Most names are self-explanatory. It’s worth noting that these queries implement a primitive form of Quality of Service. This is necessary in order to prevent long-running queries from blocking access to data that needs to be retrieved quickly and that is essential for the profiler to actually be able to be used.

The following data structure is used to send queries by the server. The number of queries is relatively small, so the data stream is not compressed.

struct ServerQueryPacket
{
    ServerQuery type;
    uint64_t ptr;
    uint32_t extra;
};

The ptr field usually contains the data pointer that the client sent as an identifier. The extra field is rarely used. Currently only the ServerQuerySymbolCode query uses it to send the symbol size, as it is not kept by the client.

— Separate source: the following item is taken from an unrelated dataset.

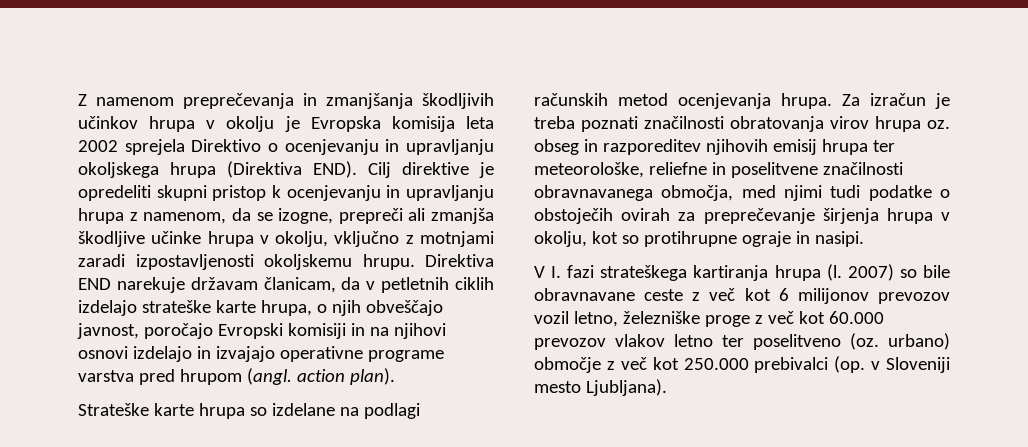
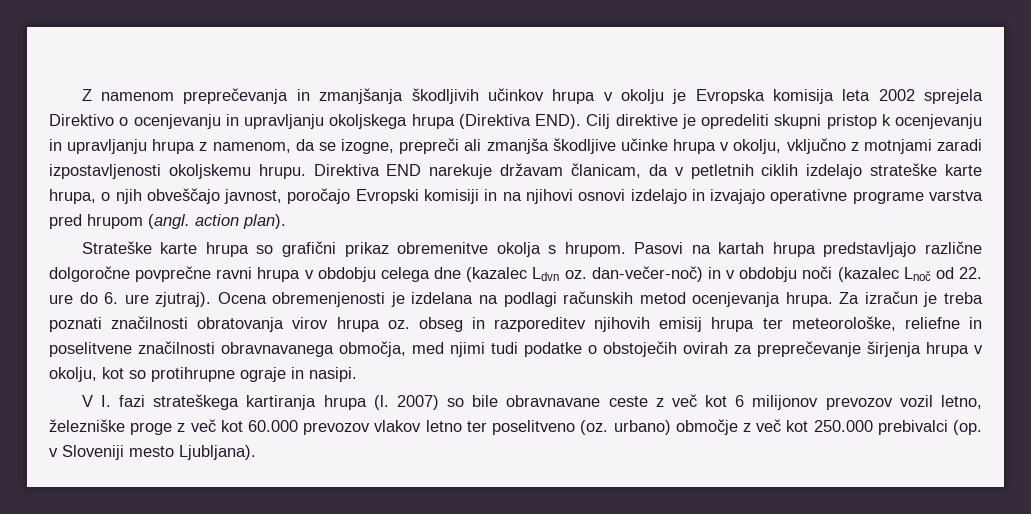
- Strateške karte hrupa so izdelane na podlagi računskih metod ocenjevanja hrupa.
+ Strateške karte hrupa so grafični prikaz obremenitve okolja s hrupom. Pasovi na kartah hrupa predstavljajo različne dolgoročne povprečne ravni hrupa v obdobju celega dne (kazalec Ldvn oz. dan-večer-noč) in v obdobju noči (kazalec Lnoč od 22. ure do 6. ure zjutraj). Ocena obremenjenosti je izdelana na podlagi računskih metod ocenjevanja hrupa.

The ServerQueryDataTransfer and ServerQueryDataTransferPart messages are seldom used to send long strings of data15. Currently, this functionality is used to transfer the names of files that the server wants the client to send back.

Server side

To recap the previous post, the server part of Tracy has to handle large amounts of data. It does this by tightly packing the data structures and using custom sized data types, such as Int24, Int48, or the 6-byte pointers.

Custom data types

Special care has been taken to make these types work as efficiently as possible. For example, the following code is used to convert an Int48 value back to int64_t:

uint8_t m_val[6];

int64_t Val() const
{
    int16_t hi;
    memcpy(&hi, m_val+4, 2);
    uint32_t lo;
    memcpy(&lo, m_val, 4);
    return (int64_t( uint64_t(hi) << 32)) | lo;
}

This results in the following assembly on clang, gcc, and msvc:

    movsx   rax, word ptr [rdi + 4]
    mov     ecx, dword ptr [rdi]
    shl     rax, 32
    or      rax, rcx
    ret

A naive implementation16 of the above code would look like this:

int64_t Val() const
{
    int64_t v = 0;
    memcpy(&v, m_val, 6);
    return v;
}

While clang is able to compile this to similarly optimal code, both gcc and msvc spill onto the stack for some reason:

    mov     eax, DWORD PTR [rdi]
    mov     QWORD PTR [rsp-8], 0
    mov     DWORD PTR [rsp-8], eax
    movzx   eax, WORD PTR [rdi+4]
    mov     WORD PTR [rsp-4], ax
    mov     rax, QWORD PTR [rsp-8]
    ret

Vectors

Tracy implements a custom variant of std::vector that takes only 11 bytes. This is quite an improvement over the 24 bytes that the STL version usually takes.

template<typename T>
class Vector
{
    short_ptr<T> m_ptr;
    uint32_t m_size;
    uint8_t m_capacity : 7;
    uint8_t m_magic : 1;
};

The capacity is expressed in powers of two. The magic bit indicates whether the vector contains pointers or the raw data, as discussed in the previous post.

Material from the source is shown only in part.